Close env and all the related resources, it should be called after the usage of env instance.

step(action) abstractmethod

Overview

Run one timestep of the environment's dynamics/simulation.

Arguments: - action (:obj:Any): The action input to step with. Returns: - timestep (:obj:BaseEnv.timestep): The result timestep of env executing one step.

seed(seed) abstractmethod

Overview

Set the seed for this env's random number generator(s).

Arguments: - seed (:obj:Any): Random seed.

__repr__() abstractmethod

Overview

Return the information string of this env instance.

Returns: - info (:obj:str): Information of this env instance, like type and arguments.
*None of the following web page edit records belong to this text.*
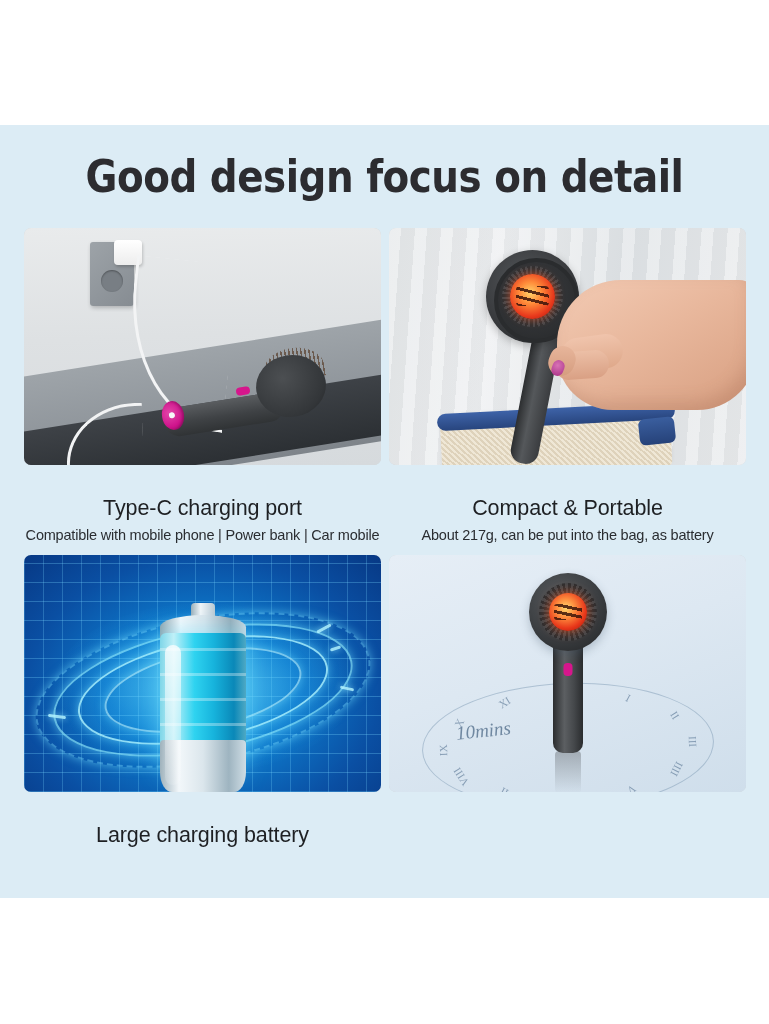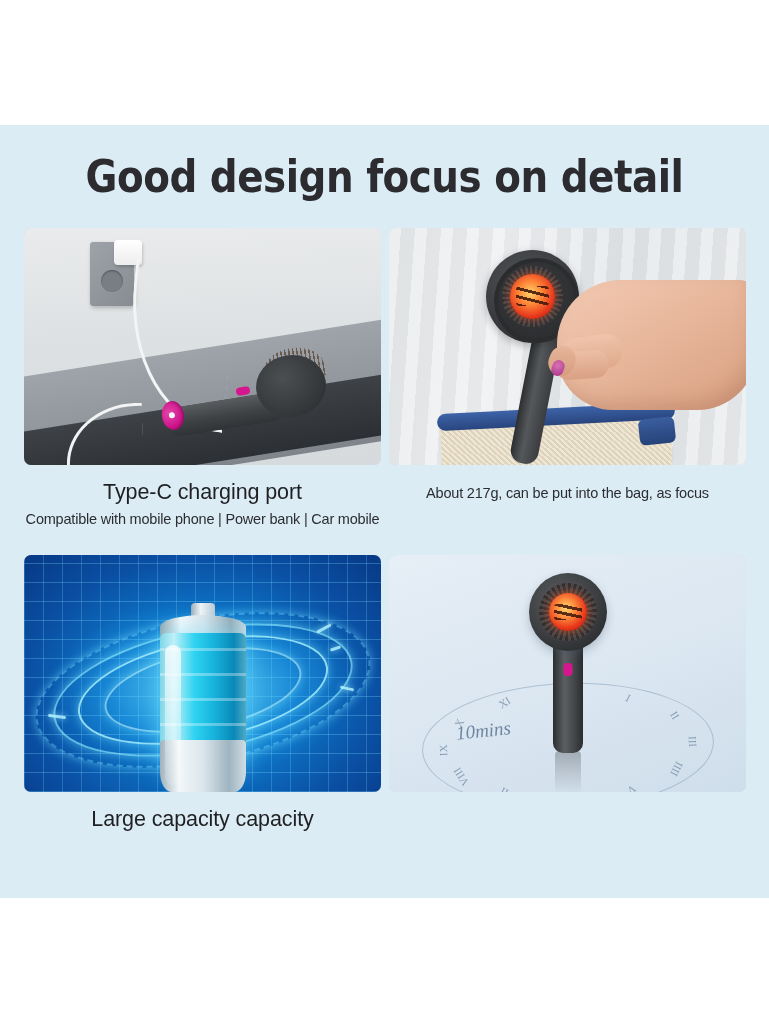"Type-C charging port" .caption { margin-top: none -> 16px }
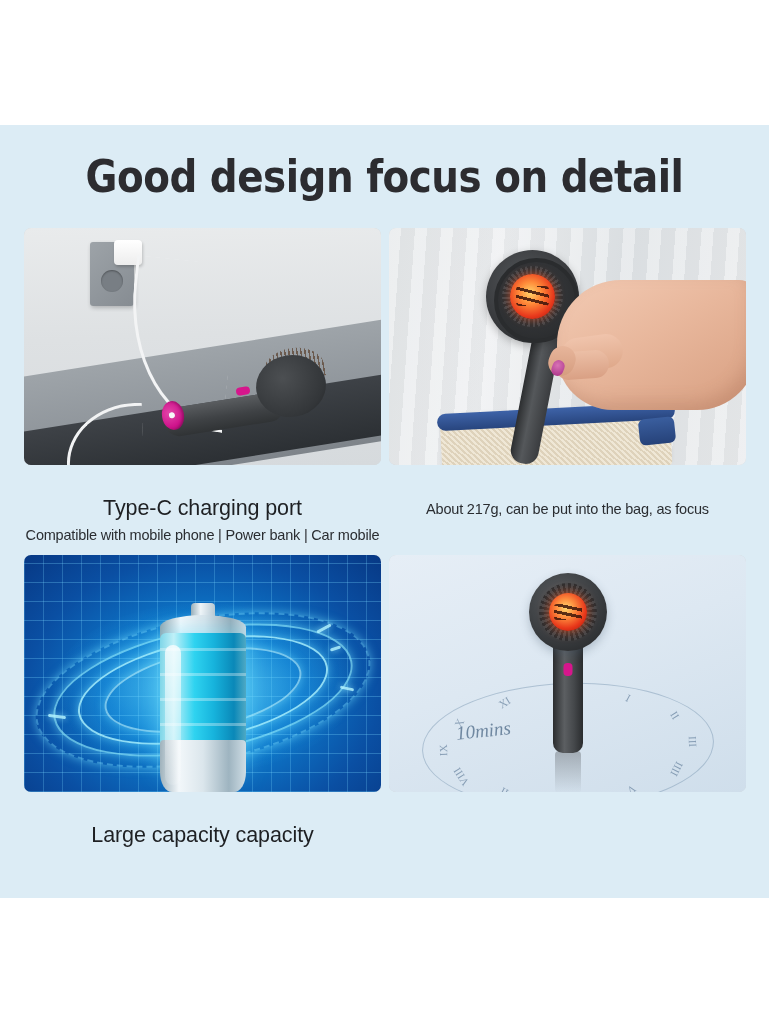"Compact & Portable" div.cap-title { html: none -> <div>Compact &amp; Portable</div> }
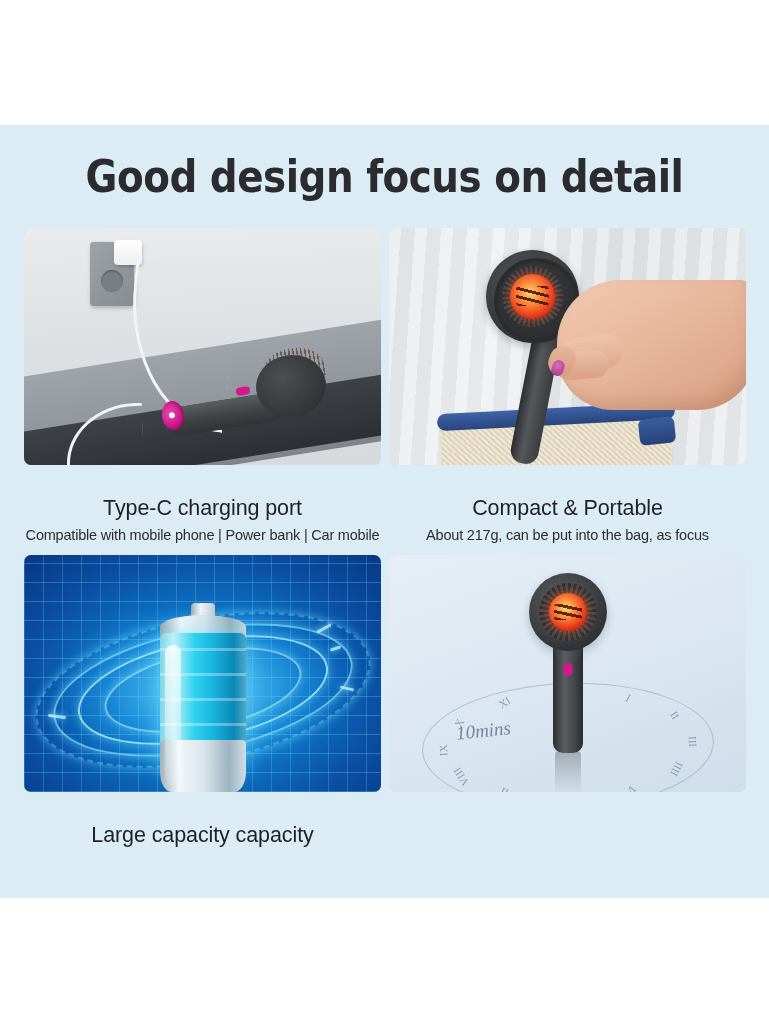"About 217g, can be put" div.cap-sub { text: focus -> battery }
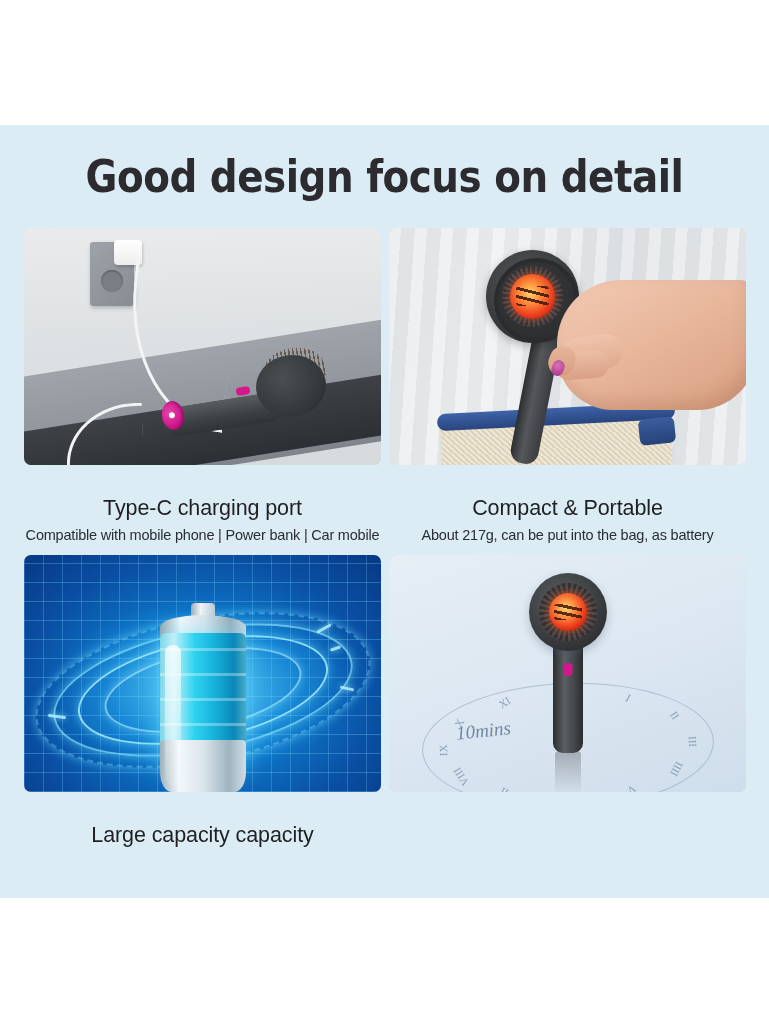"Large capacity capacity" div.cap-title { text: capacity capacity -> charging battery }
create_collector_env_cfg(cfg) staticmethod

Overview

Return a list of all of the environment from input config, used in env manager (a series of vectorized env), and this method is mainly responsible for envs collecting data.

Arguments: - cfg (:obj:dict): Original input env config, which needs to be transformed into the type of creating env instance actually and generated the corresponding number of configurations. Returns: - env_cfg_list (:obj:List[dict]): List of cfg including all the config collector envs.

.. note:: Elements(env config) in collector_env_cfg/evaluator_env_cfg can be different, such as server ip and port.

create_evaluator_env_cfg(cfg) staticmethod

Overview

Return a list of all of the environment from input config, used in env manager (a series of vectorized env), and this method is mainly responsible for envs evaluating performance.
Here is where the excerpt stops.